On a more personal and emotional level, I
wrote Sunday night about a song in which a grown man cries on his daughters shoulder about his deceased wife. There are times when you need to be supportive and when being supportive means, at least temporarily, denying what you feel. Carl Rogers advocates psychiatrists telling their patients exactly what they are feeling. In some cases, that's probably helpful. In others, it's only going to make them feel worse. If young Johnny is seeing a psychiatrist because my mommy and daddy never stop yelling at him, the last thing he wants is the doc yelling under any circumstances. Some people don't deal well with anger and even if you're angry, it's better to let it go because it will make them feel a lot worse than it will make you feel better.
That's the way life works. I understand that in the NF Idealist world none of the "sacrifices" would be necessary, but that's not a product of any Patriarchial conspiracy or any other aspect of our specific culture. In fact, as cultures go, we are one of the more extroverted ones. Take a look at our television for a wide gamut of emotions expressed for the entire world to see. If you want to see expressed anger, tune in Jerry Springer.
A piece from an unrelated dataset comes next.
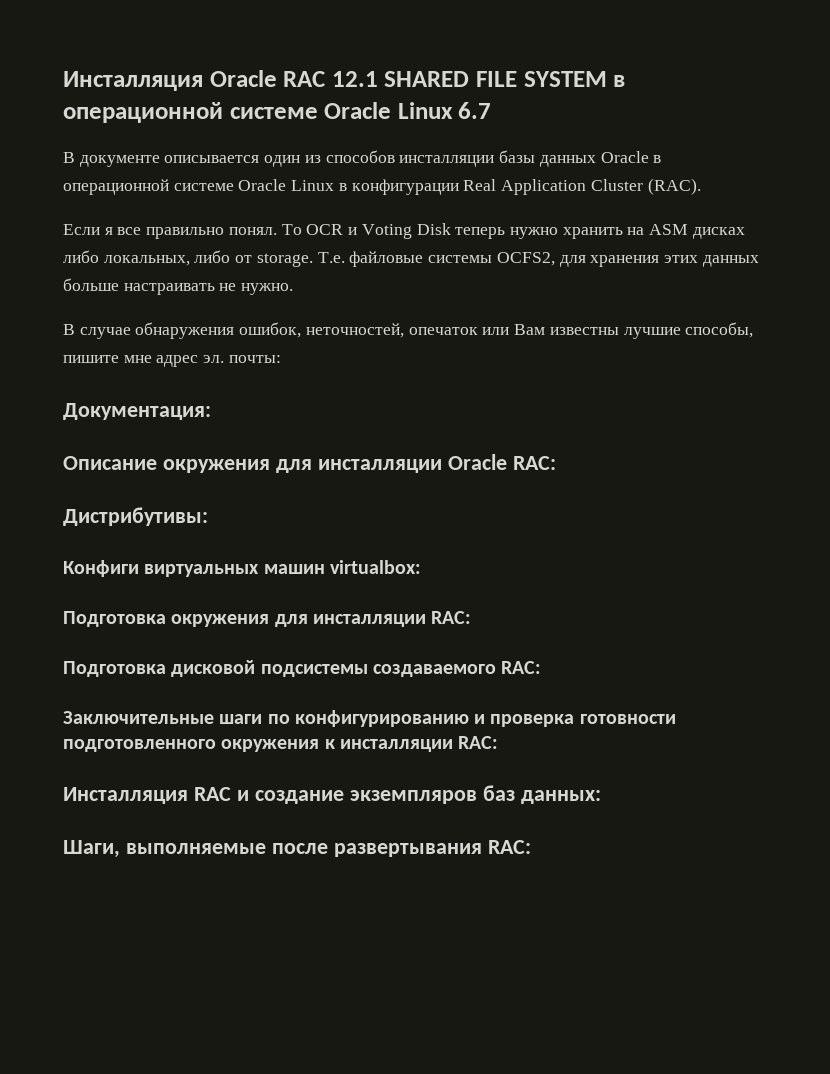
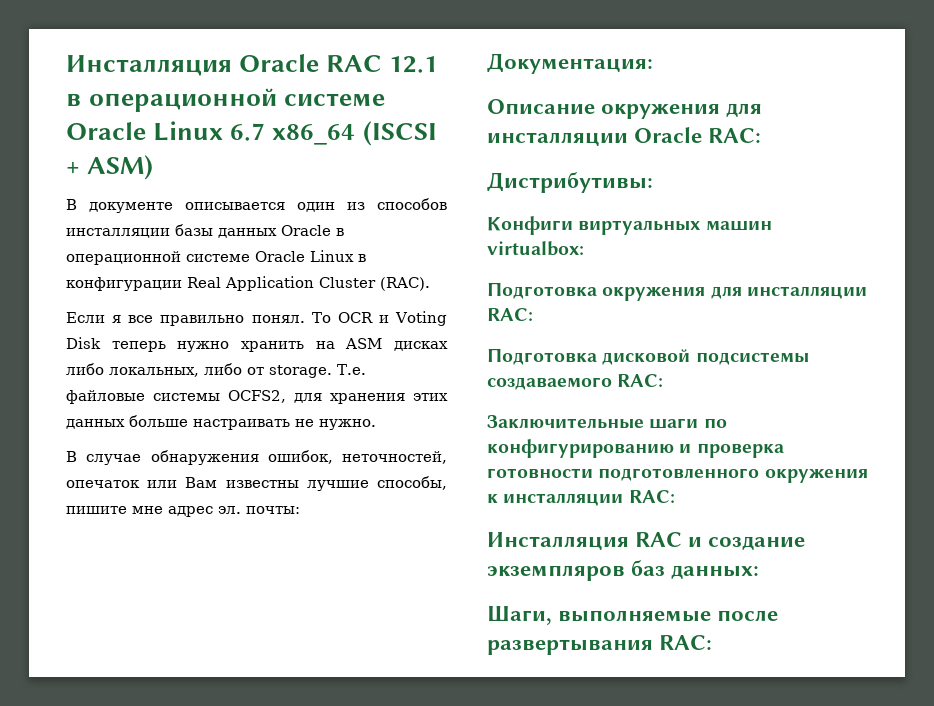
[384,71,607,87] SHARED FILE SYSTEM -> (439, 64) none
(492, 110) none -> [272,121,437,146] [66,155,154,180] x86_64 (ISCSI + ASM)

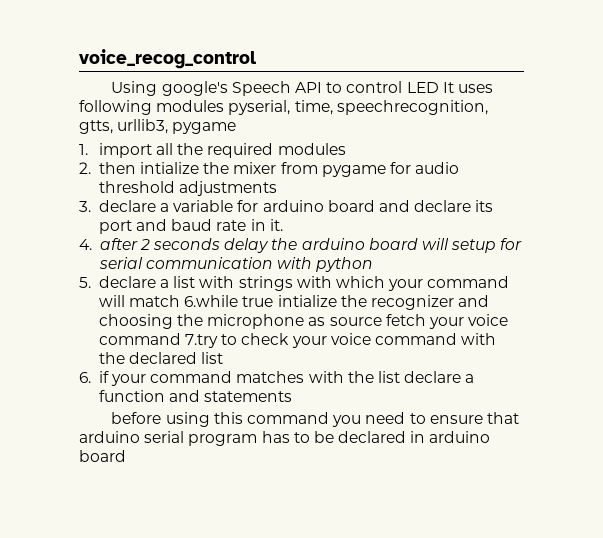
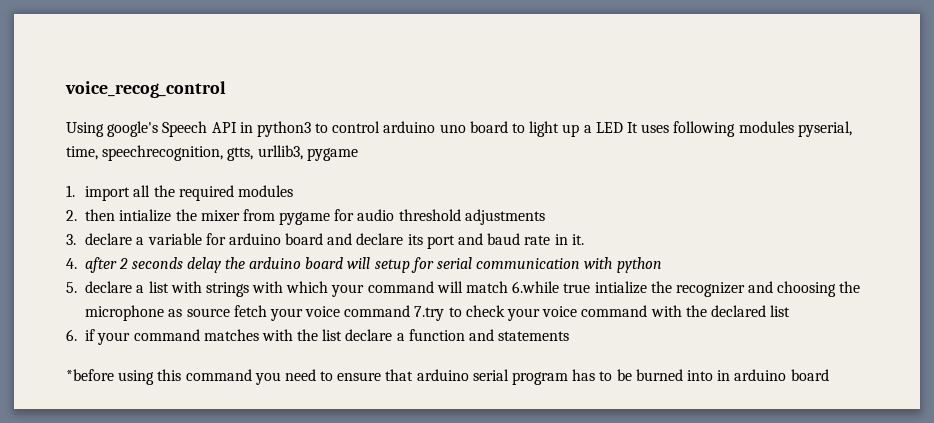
[326,81,403,93] to control -> [239,121,592,137] in python3 to control arduino uno board to light up a
[111,412,162,424] before -> [66,369,114,381] *before
[338,431,407,443] declared -> [635,369,713,381] burned into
If you want to see gushy self-help TV, check out Oprah. It's no accident that both Gilligan and Rogers are American. It's unlikely that they would have risen to stardom anywhere else but the Patriarchial West.
Maybe boys do lose their childhood pluckiness at six and girls at twelve. Maybe they learn that it's not always okay to say exactly what's on your mind and how you feel. That's not a sacrifice at the Altar of the Patriarchy, though, it's called growing up.